Many Ways To Slice The Pie

Jan 18, 2012

The fees charged by mutual funds and the commission to sell them matters.  It matters because the higher the fee, the lower your return; and the lower the return, the less wealth accumulation for investors.  Right now, there are over 26,000 open-end mutual funds in the Morningstar database and the fees range from .01% to an astonishing 15.82% per year!  For the latter, that means that your investment can return 15.82% in a year and you haven’t made anything on your investment.

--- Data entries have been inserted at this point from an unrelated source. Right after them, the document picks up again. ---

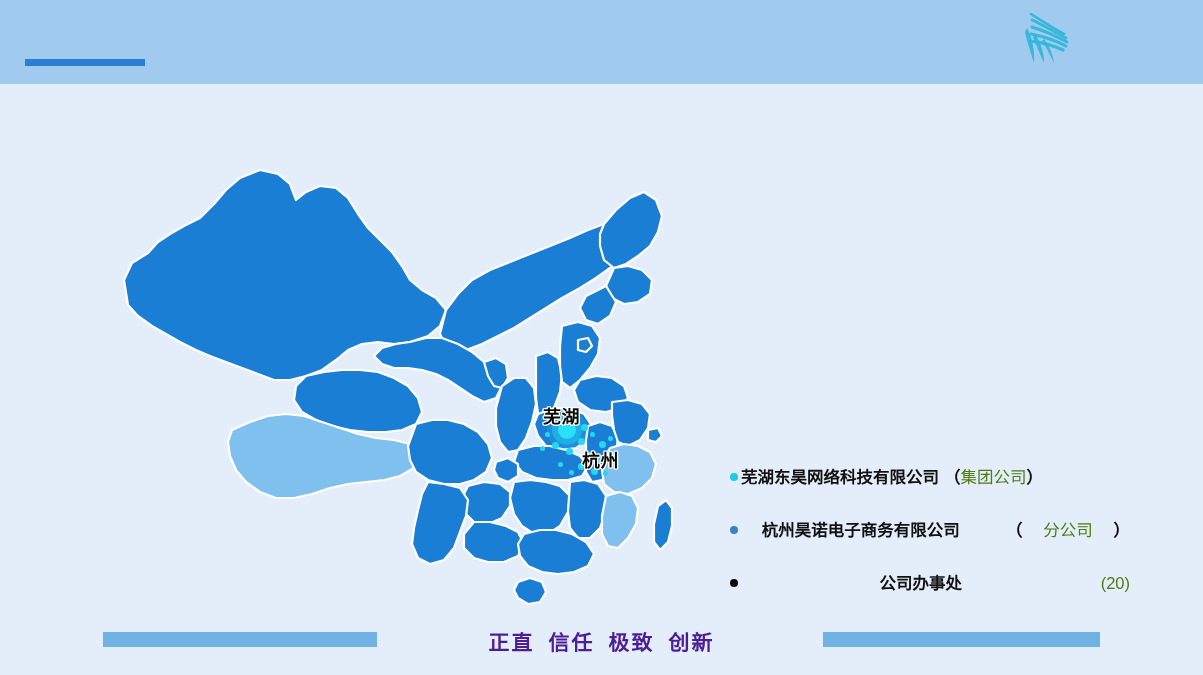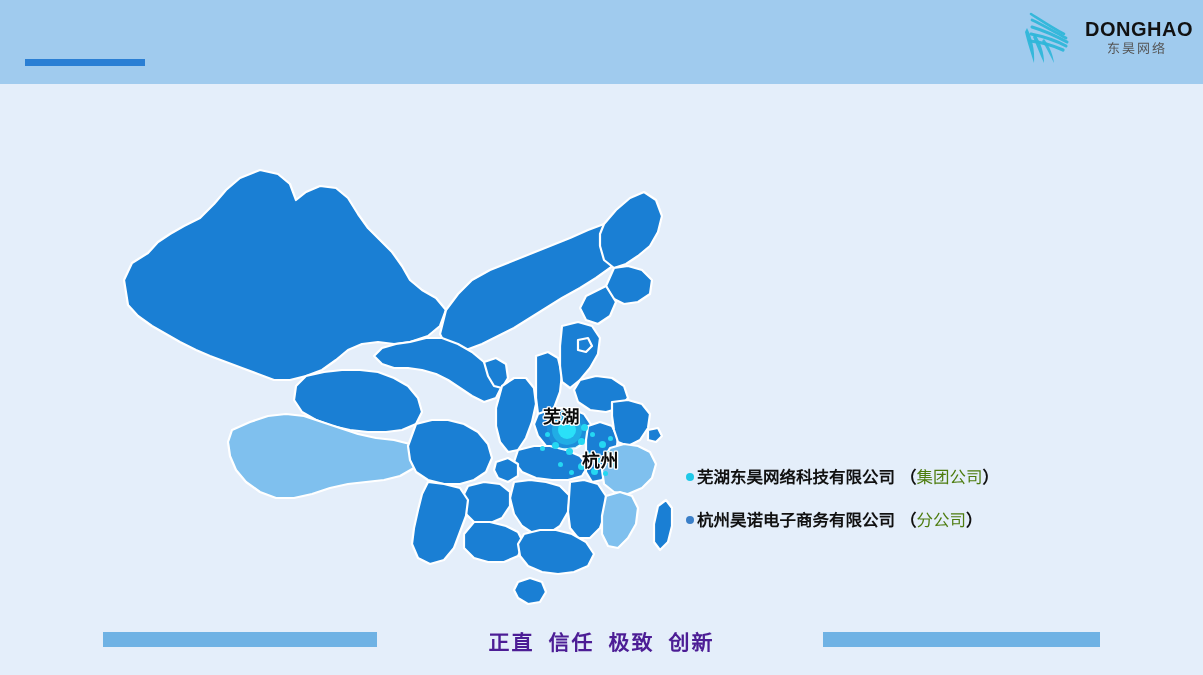"DONGHAO" div.logo-text { html: <div> <div>DONGHAO</div> <div>东昊网络</div> </div> -> none }
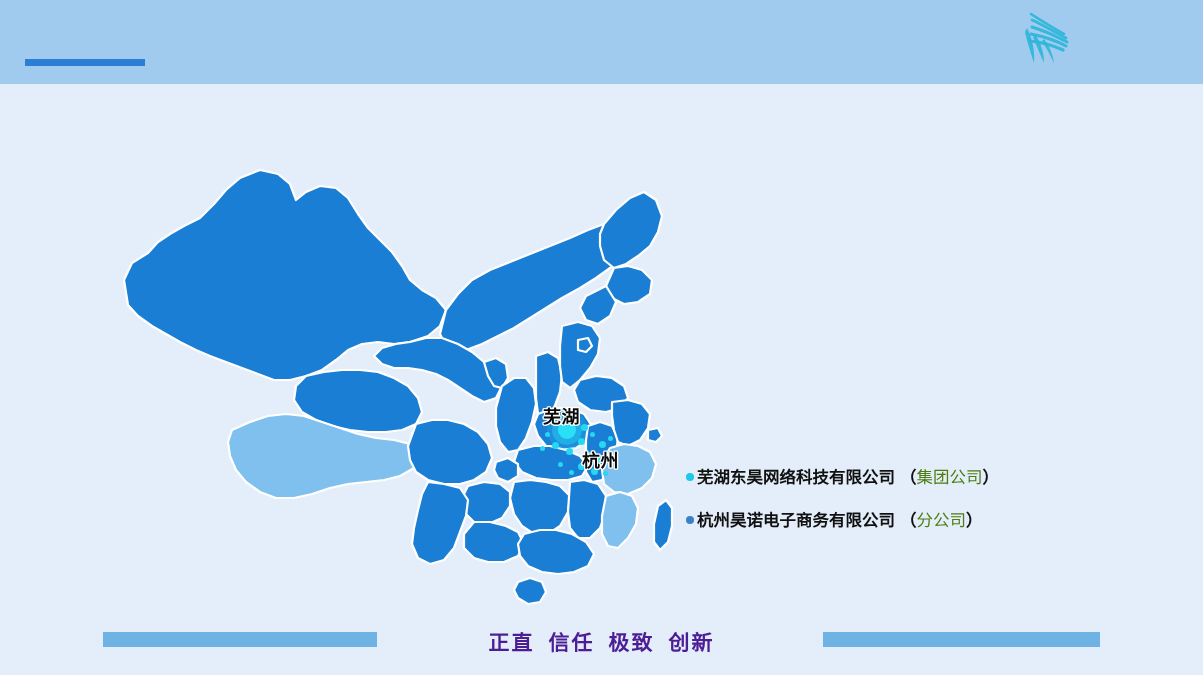"芜湖东昊网络科技有限公司" .legend { left: 686px -> 730px }
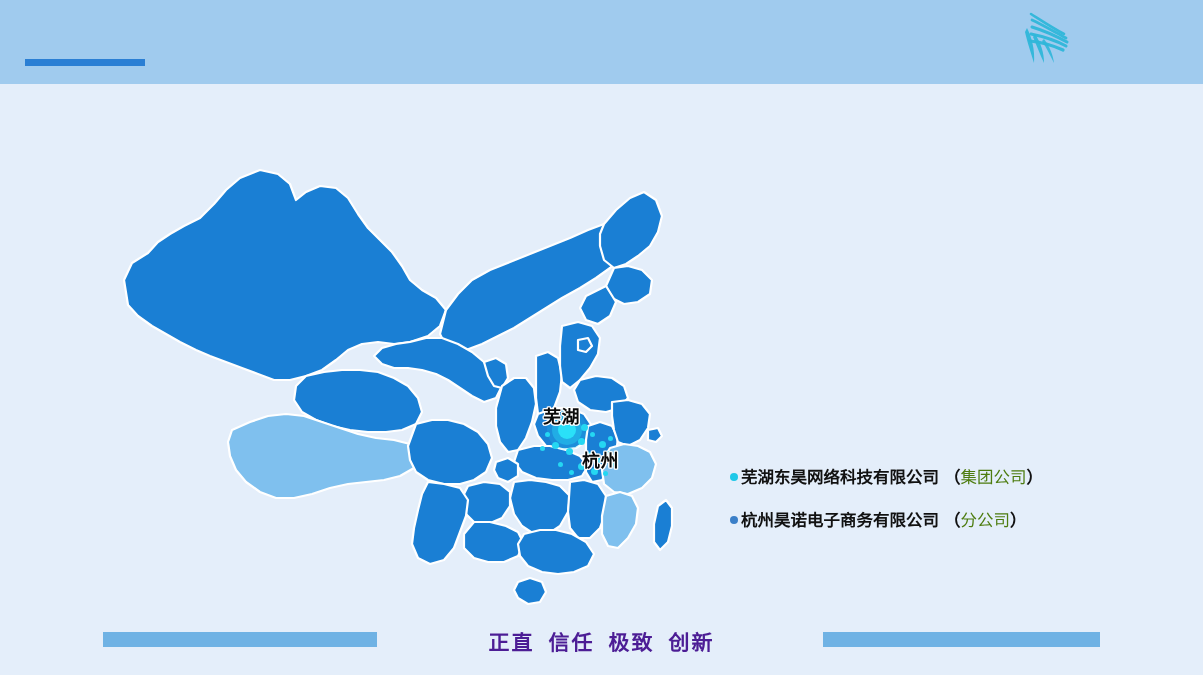"杭州昊诺电子商务有限公司" .legend-item + .legend-item { justify-content: none -> space-between; margin-top: 13px -> 23px }
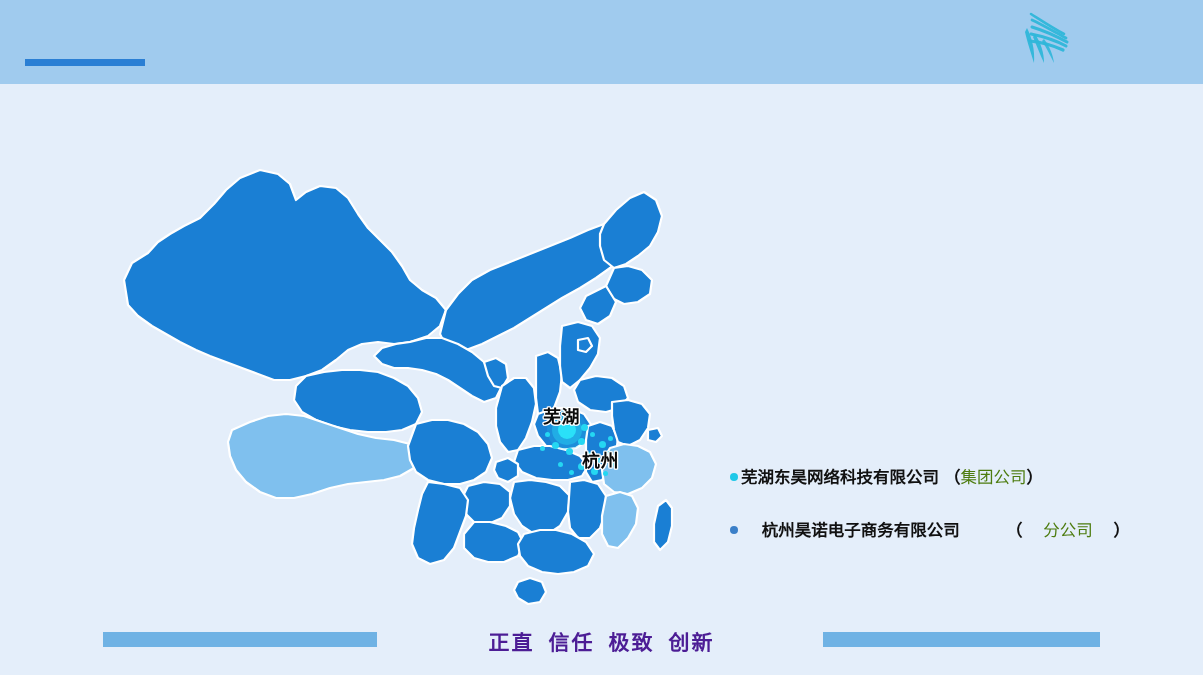"公司办事处" div.legend-item { html: none -> <div> <span></span> <span>公司办事处</span> <span>(20)</span> </div> }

Last month, a federal court in Missouri granted a preliminary approval of a settlement in a case brought by employees involving the Wal-Mart retirement plan investment options.  The case involves excessive fees charged by mutual funds in the 401(k) plan for employees.  The settlement requires the trustees of the plan to make certain changes in the way it decides which mutual funds are offered to the plan participants.  The inference is that the trustees didn’t follow basic fiduciary principles of independence and avoidance of conflicts of interest.

In October 2011, Barron’s reported that Ameriprise Financial employees filed a lawsuit against their employer for offering Ameriprise mutual funds in their 401(k) plan.  Ameriprise Financial was formerly known as American Express Advisors; and before that was known as IDS Financial.  The suit is seeking at least $100 million dollars in losses and recouping of costs.  It seems that the financial-services company favored its own underperforming funds over investment options with better performance, longer track records and lower fees.

Mutual funds are manufactured by investment companies.  Sometimes mutual funds are sold by the same company that manufactured them and sometimes the funds are sold by other companies.  Everyone knows that people in sales get a commission, which can be up to 5.75% for mutual funds.  In addition to commissions, each year fees are taken from the funds for expenses and sometimes commission for the broker.  Those companies are in the business of manufacturing and selling mutual funds to make a profit.   And that’s okay so long as investors understand that.   There are also mutual funds you can buy without commissions, but all mutual funds have annual fees.

It is challenging for investors to decide which of the thousands and thousands of mutual funds they should buy.  Many times investors trying to dodge the commission, find themselves in a fund with very high annual fees.  This is one reason why some need to hear an independent, objective voice about accumulating wealth.

There only so many ways to slice your mutual fund total returns.  The smaller the slice for fees and commissions means a bigger slice for you.